* **Exercise aim**: Your transcription must include every record word for word and no pictures.

* **Exercise inputs**:
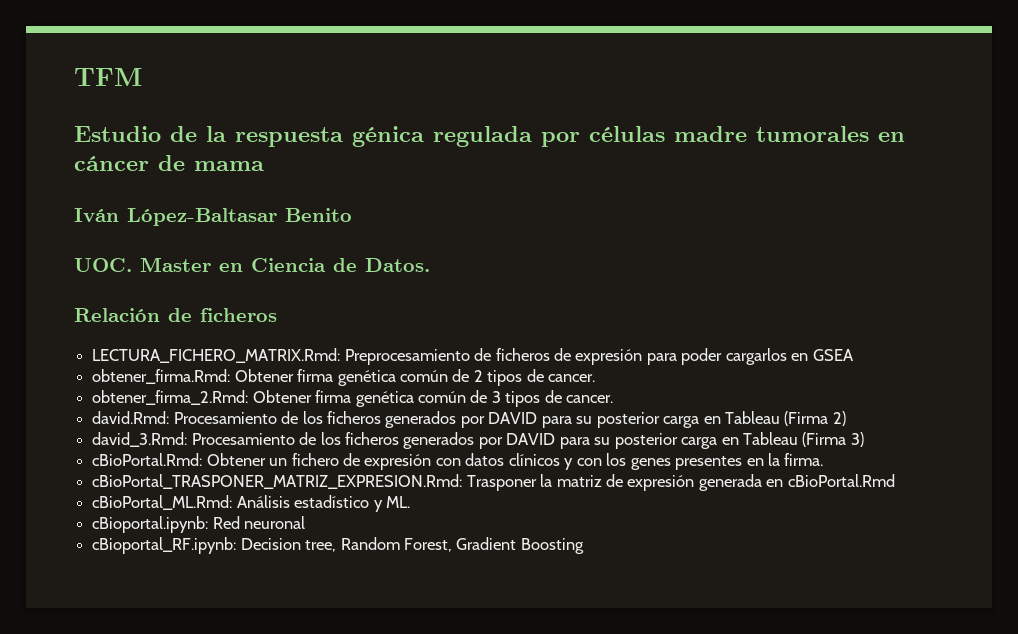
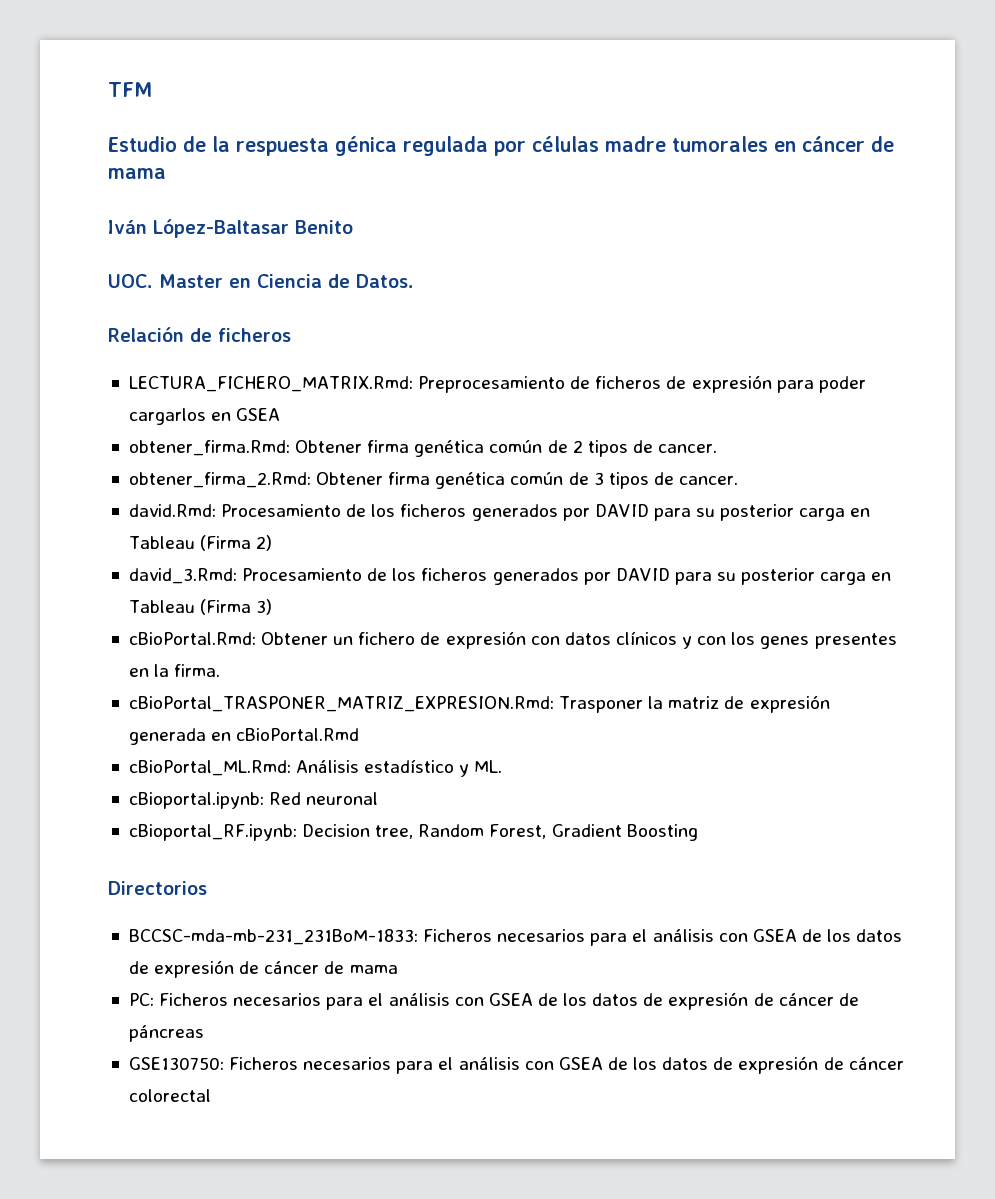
(584, 546) none -> [108,881,207,895] [128,929,903,946] [128,960,398,978] [128,992,859,1010] [128,1025,204,1042] [128,1056,904,1074] [128,1089,211,1102] // Directorios // BCCSC-mda-mb-231_231BoM-1833: Ficheros necesarios para el análisis con GSEA de los datos de expresión de cáncer de mama // PC: Ficheros necesarios para el análisis con GSEA de los datos de expresión de cáncer de páncreas // GSE130750: Ficheros necesarios para el análisis con GSEA de los datos de expresión de cáncer colorectal

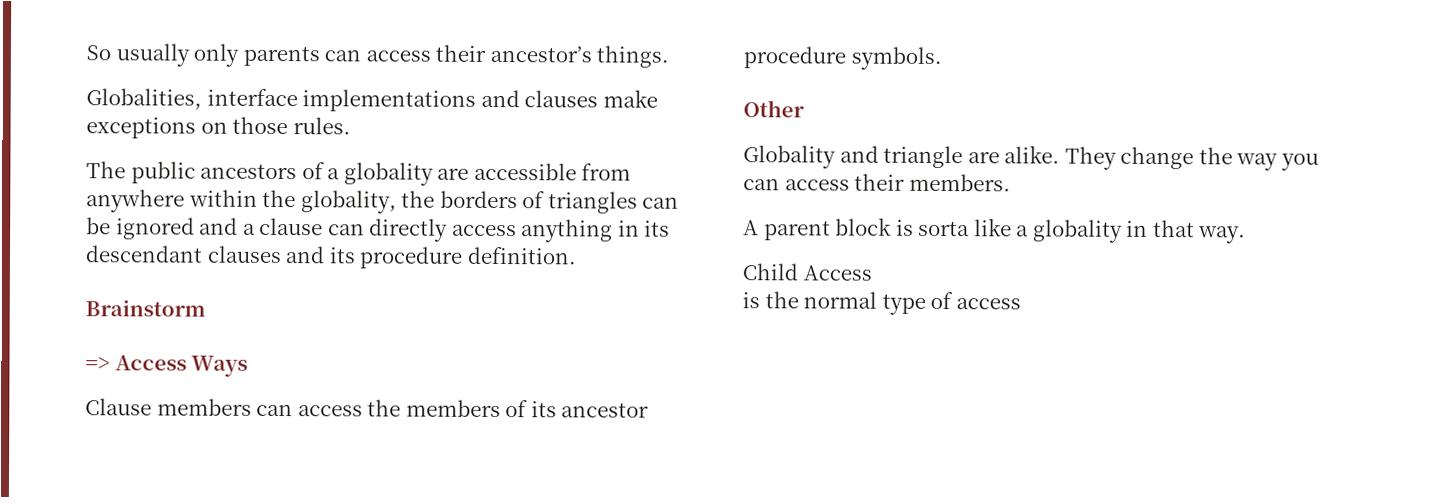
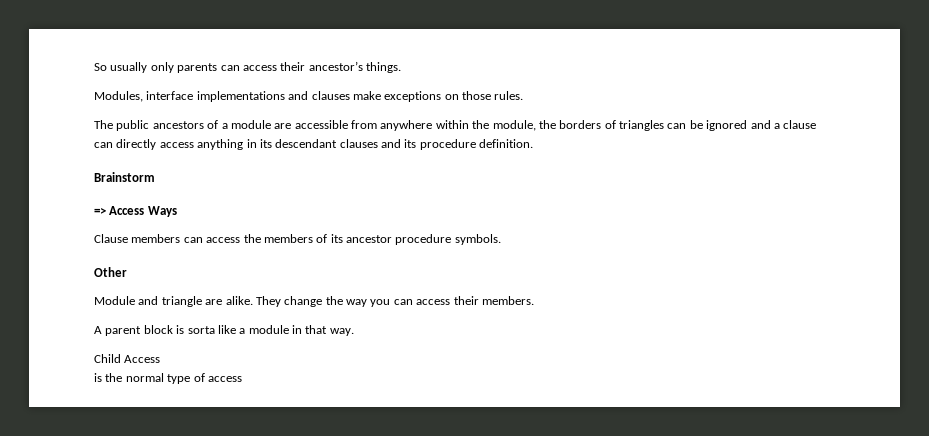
[86,88,202,110] Globalities, -> [94,91,143,102] Modules,
[343,162,434,186] globality -> [230,120,271,129] module
[300,190,397,214] globality, -> [492,120,536,131] module,
[743,145,836,169] Globality -> [94,296,135,305] Module
[1032,219,1123,243] globality -> [248,325,289,334] module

* **Solved exercise**:
(584, 546) none -> [108,881,207,895] [128,929,903,946] [128,960,398,978] [128,992,859,1010] [128,1025,204,1042] [128,1056,904,1074] [128,1089,211,1102] // Directorios // BCCSC-mda-mb-231_231BoM-1833: Ficheros necesarios para el análisis con GSEA de los datos de expresión de cáncer de mama // PC: Ficheros necesarios para el análisis con GSEA de los datos de expresión de cáncer de páncreas // GSE130750: Ficheros necesarios para el análisis con GSEA de los datos de expresión de cáncer colorectal

[86,88,202,110] Globalities, -> [94,91,143,102] Modules,
[343,162,434,186] globality -> [230,120,271,129] module
[300,190,397,214] globality, -> [492,120,536,131] module,
[743,145,836,169] Globality -> [94,296,135,305] Module
[1032,219,1123,243] globality -> [248,325,289,334] module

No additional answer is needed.